4.3.2. Consistency checker

Warning

It is highly recommended to back up your data before repairing inconsistencies (either automatically or manually). It is also recommended to store the results of queries that check the data consistency. This may be useful for the support team in case of deeper restoration process.

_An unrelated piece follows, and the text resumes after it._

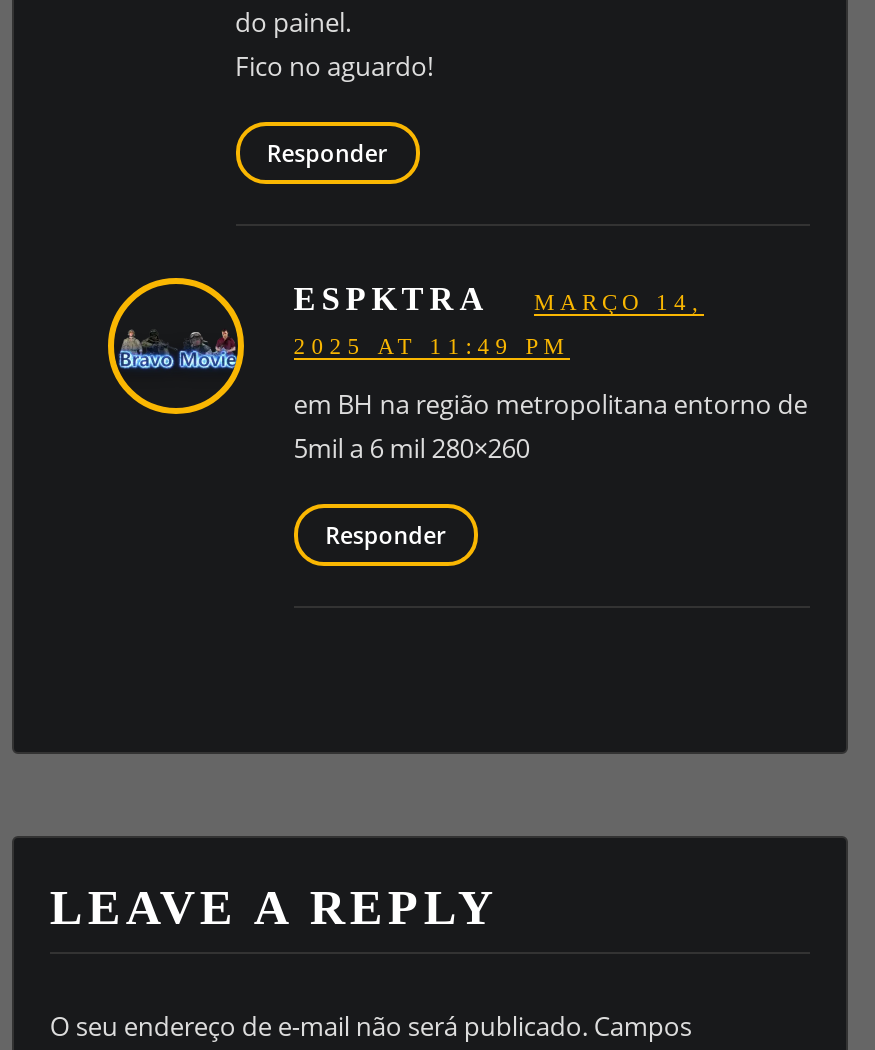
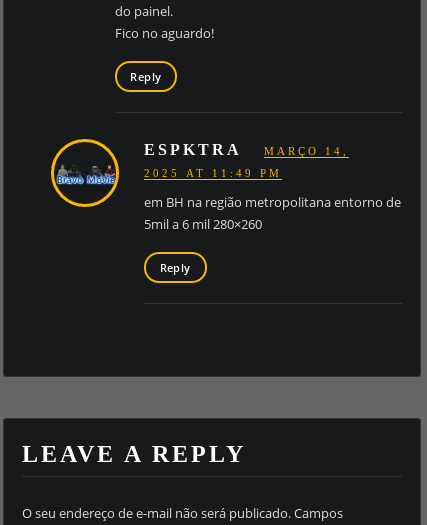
- Responder
+ Reply

- Responder
+ Reply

Production and any systems may have faults in some days. They may be caused by hardware and/or software problems, human faults during updates and in many other circumstances. It is important to check integrity and consistency of the system if it is not backed up or stale, or it takes the recovery process much time. The eXo JCR implementation offers an innovative JMX-based complex checking tool. Running inspection, this tool checks every major JCR component, such as persistent data layer and index. The persistent layer includes JDBC Data Container and Value Storage if they are configured. The database is verified using the set of complex specialized domain-specific queries. The Value Storage tool checks the existence and access to each file. Index verification contains two-way pass cycle, existence of each node in the index checks on persistent layer along with opposite direction, when each node from Data Container is validated in the index. Access to the checking tool is exposed via the JMX interface (RepositoryCheckController MBean) with the following operations available:

OperationDescription
checkAll() Inspects the full repository data (database, value storage and search indexes).
checkDataBase() Inspects only the DB.
checkValueStorage() Inspects only the value storage.
checkIndex() Inspects only the search indexes.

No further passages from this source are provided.